Keep performance tests next to functional tests. When the two live together, every API change gets checked for both correctness and speed, and “it works” and “it works fast enough” stop being separate, easily forgotten questions.
Frequently asked questions
What is the difference between load testing and stress testing? Load testing applies the traffic you expect and confirms the API handles it. Stress testing pushes past that to find the breaking point. Load testing verifies normal operation; stress testing maps the failure mode.
Should I look at average or percentile response times? Percentiles. The average hides the slow tail. The 95th and 99th percentile show what your least-lucky users actually experience, and that is what drives complaints.

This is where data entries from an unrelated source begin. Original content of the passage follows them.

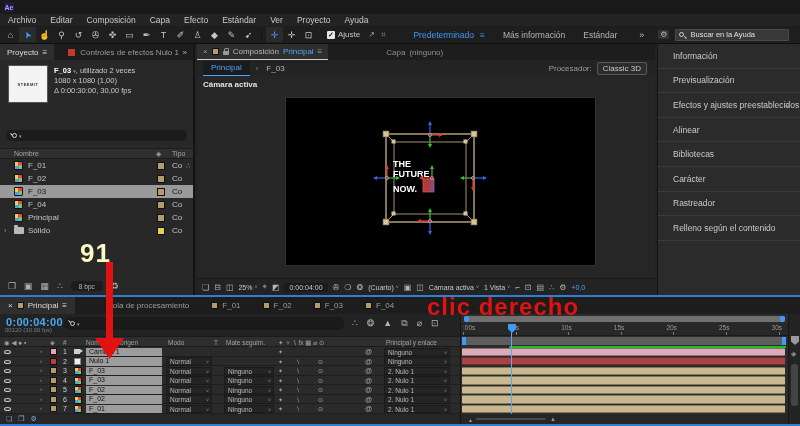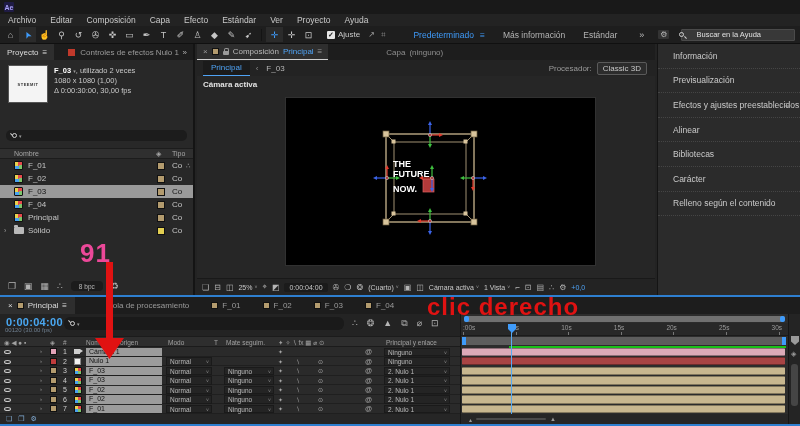"Buscar en la Ayuda" .help-search { margin-left: 12px -> 6px }
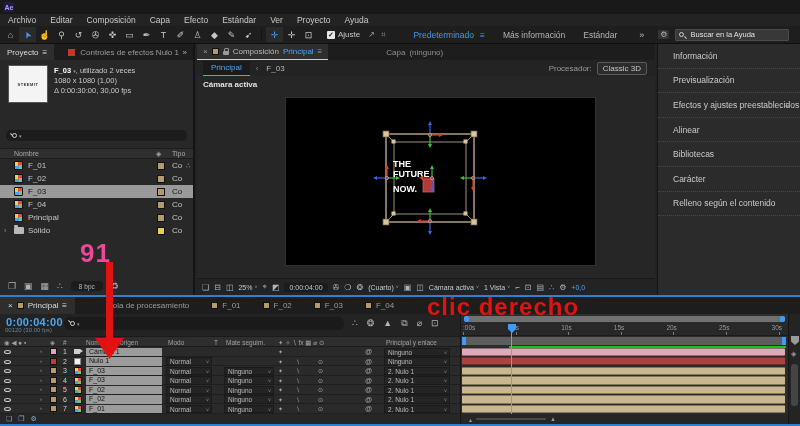"Rastreador" div.sb-item { html: none -> <div> <span>Rastreador</span> </div> }
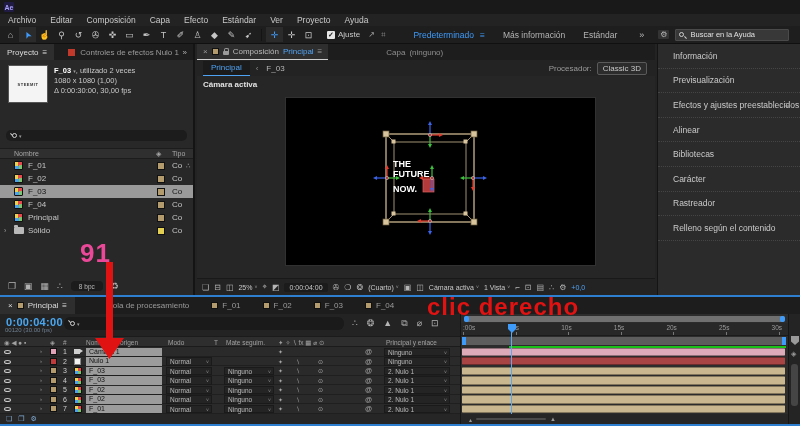"91" div.ann { color: #ec4899 -> #fef9c3 }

Can I performance test an API before the backend is finished? You can test the contract and the design, but meaningful latency numbers need real infrastructure. Use a mock server for early functional work, and run load tests against the real implementation.
How often should performance tests run? Run a light load test in CI on every change to critical endpoints, and full stress and soak tests before each major release. Performance regresses silently, so regular checks beat one big pre-launch run.